Todavía sin aliento por la emoción de haber logrado salir airosos, Crabtree se lanzó a recapitular los acontecimientos de los últimos veinte minutos, estableciendo los más mínimos detalles de nuestra huida con una precisión narrativa equivalente a la de un relojero con unas pinzas y abrillantando la fachada de la trama con una retórica equivalente al chorro de agua de una manguera.

– ¿Te has fijado en que Booger llevaba un tatuaje en el dorso de la mano? Era un as de corazones, pero el corazón no era rojo, sino negro. ¡Hasta he podido olerle el aliento, Tripp! ¡Había bebido cerveza negra, lo juro por Dios! En un determinado momento incluso he pensado que iba a besarme. ¡Dios mío, era feísimo! Ambos lo eran. Y qué me dices de la pistola, ¿eh? ¿Era una nueve milímetros? Lo era, ¿no? ¡Coño, esas balas sonaban como jodidos colibríes!

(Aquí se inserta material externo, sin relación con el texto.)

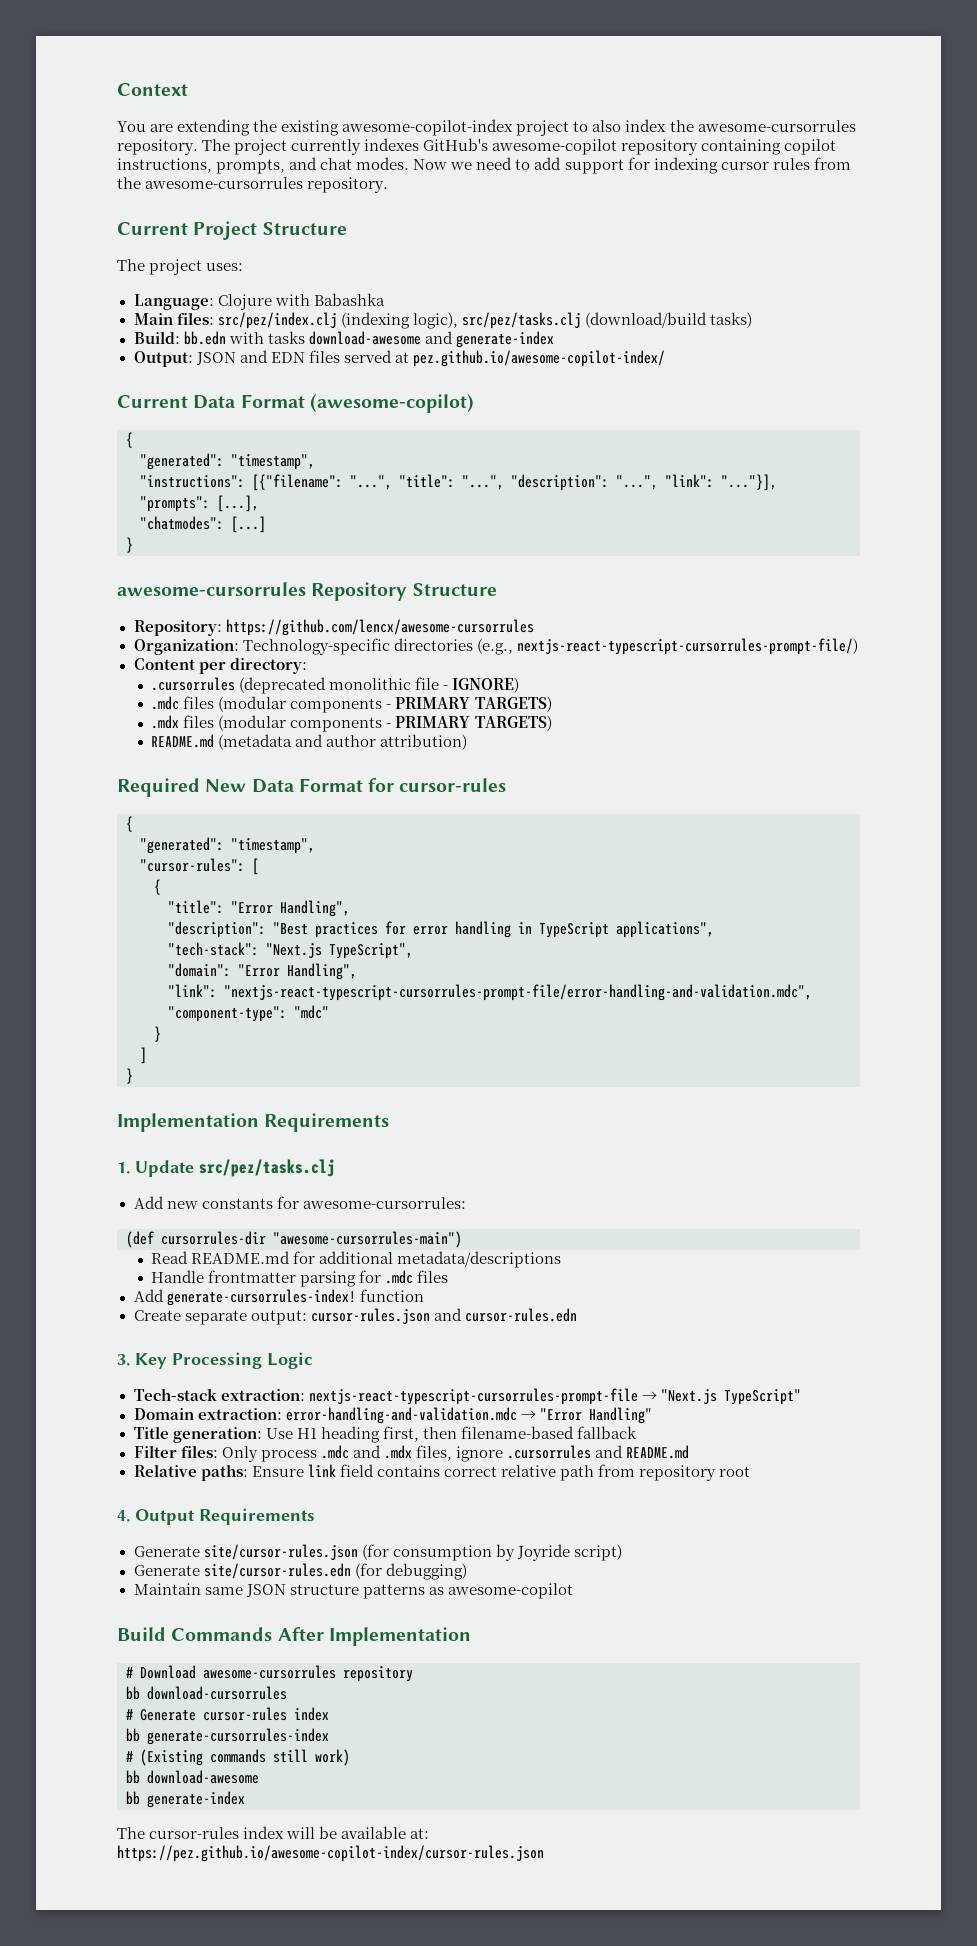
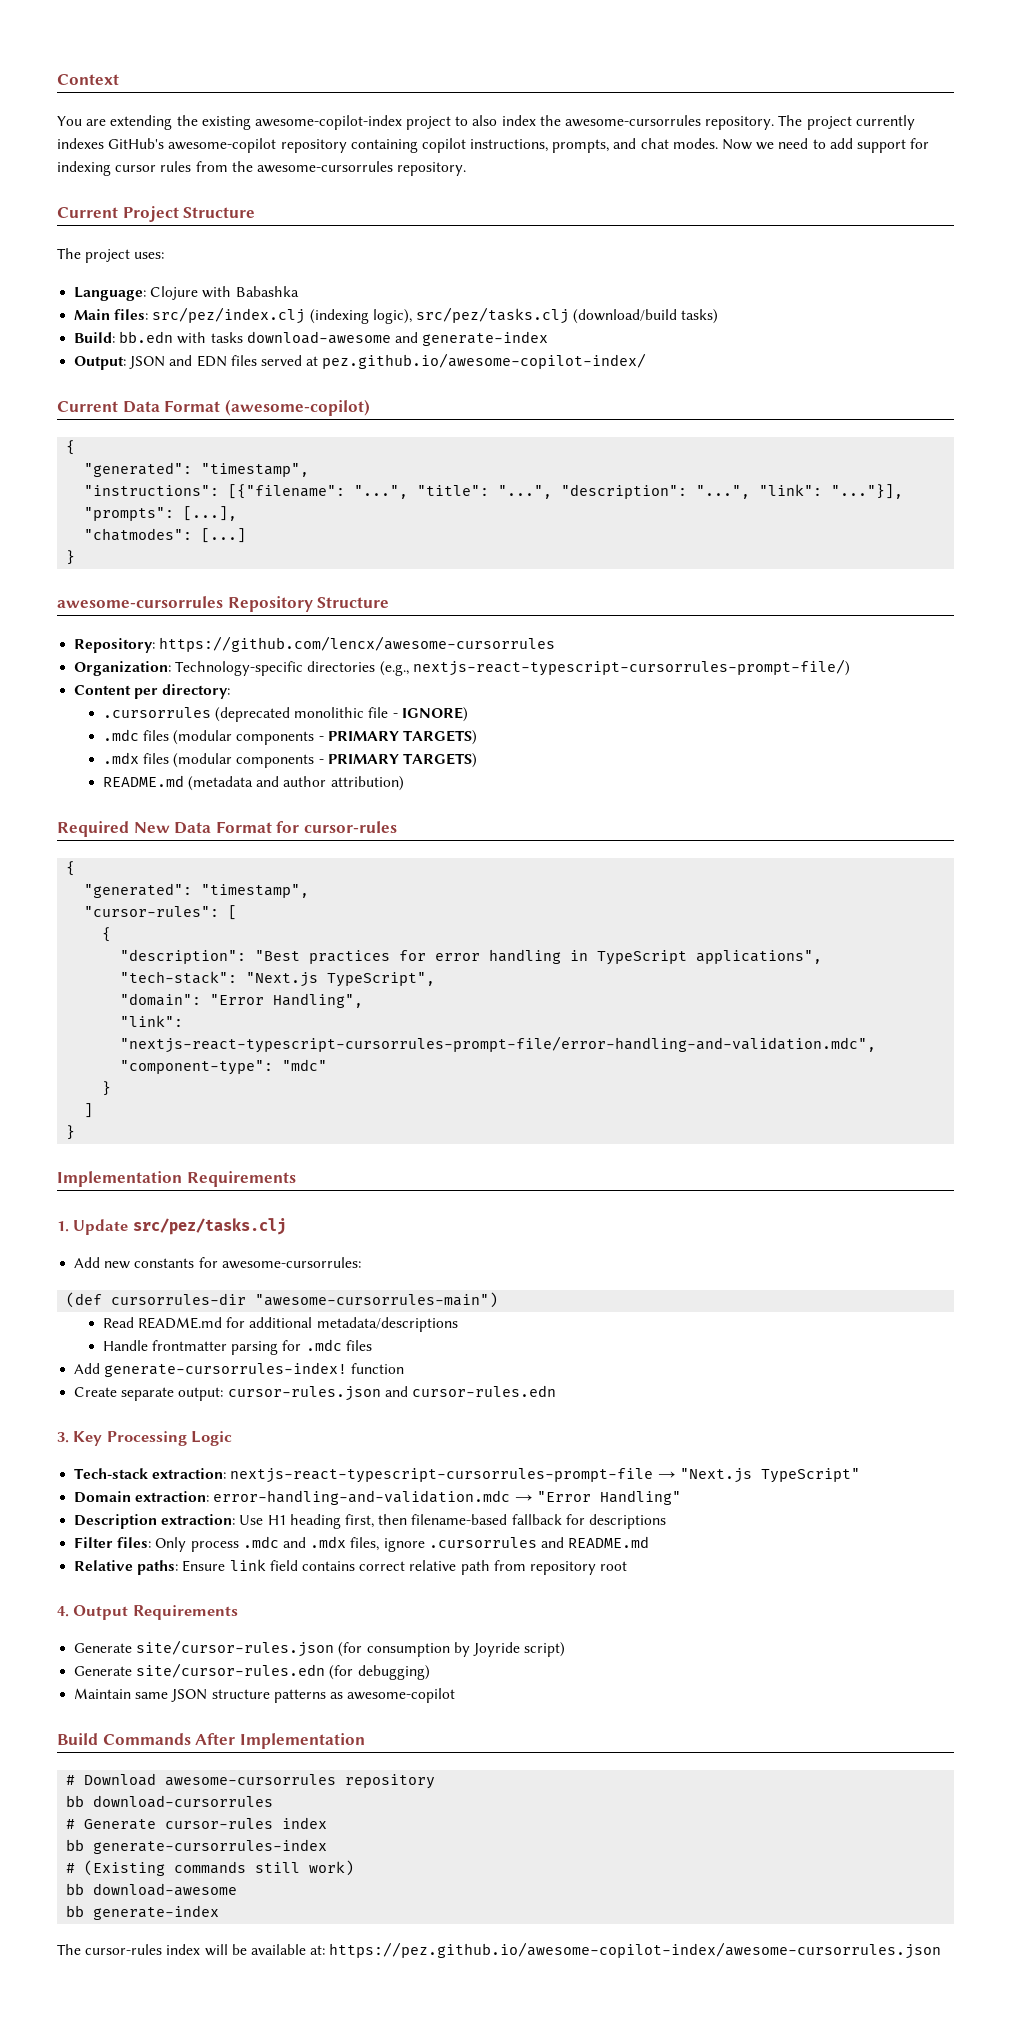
- "title": "Error Handling",
- Title generation: Use H1 heading first, then filename-based fallback
+ Description extraction: Use H1 heading first, then filename-based fallback for descriptions
- The cursor-rules index will be available at: https://pez.github.io/awesome-copilot-index/cursor-rules.json
+ The cursor-rules index will be available at: https://pez.github.io/awesome-copilot-index/awesome-cursorrules.json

En la hipotética biografía de Crabtree ya había un breve capítulo titulado «Gente que me ha disparado», y ahora, de camino al campus, lo estaba revisando concienzudamente, empezando por el episodio protagonizado por ambos unos once años atrás, cuando le ayudé a introducir a su amante de aquel entonces, el pintor Stanley Feld, en una casa de East Hampton propiedad de un abogado coleccionista de arte que se negaba a cumplir la promesa de permitir que Feld fuese a ver el que consideraba su mejor lienzo. Como todas nuestras grandes aventuras, era, en teoría, un noble acto solidario para echarle un cable a un amigo, pero desde el primer momento de su ejecución se convirtió irremediablemente en un disparate. En aquella ocasión, debido a que Feld olvidó mencionar que el coleccionista en cuestión era un abogado de la mafia y que no sólo su colección, sino toda su propiedad, estaba custodiada por gorilas armados hasta los dientes, cuya puntería, por suerte para nosotros, dejaba mucho que desear. Después de aquel episodio, en el que varias ráfagas disparadas por armas automáticas arrancaron una rama de una picea a unos palmos por encima de nuestras cabezas, Crabtree pasó, como era de esperar, a rememorar las dos balas que seis meses después le disparó un enojadísimo Stanley Feld, una de las cuales acabó alojada en su nalga izquierda.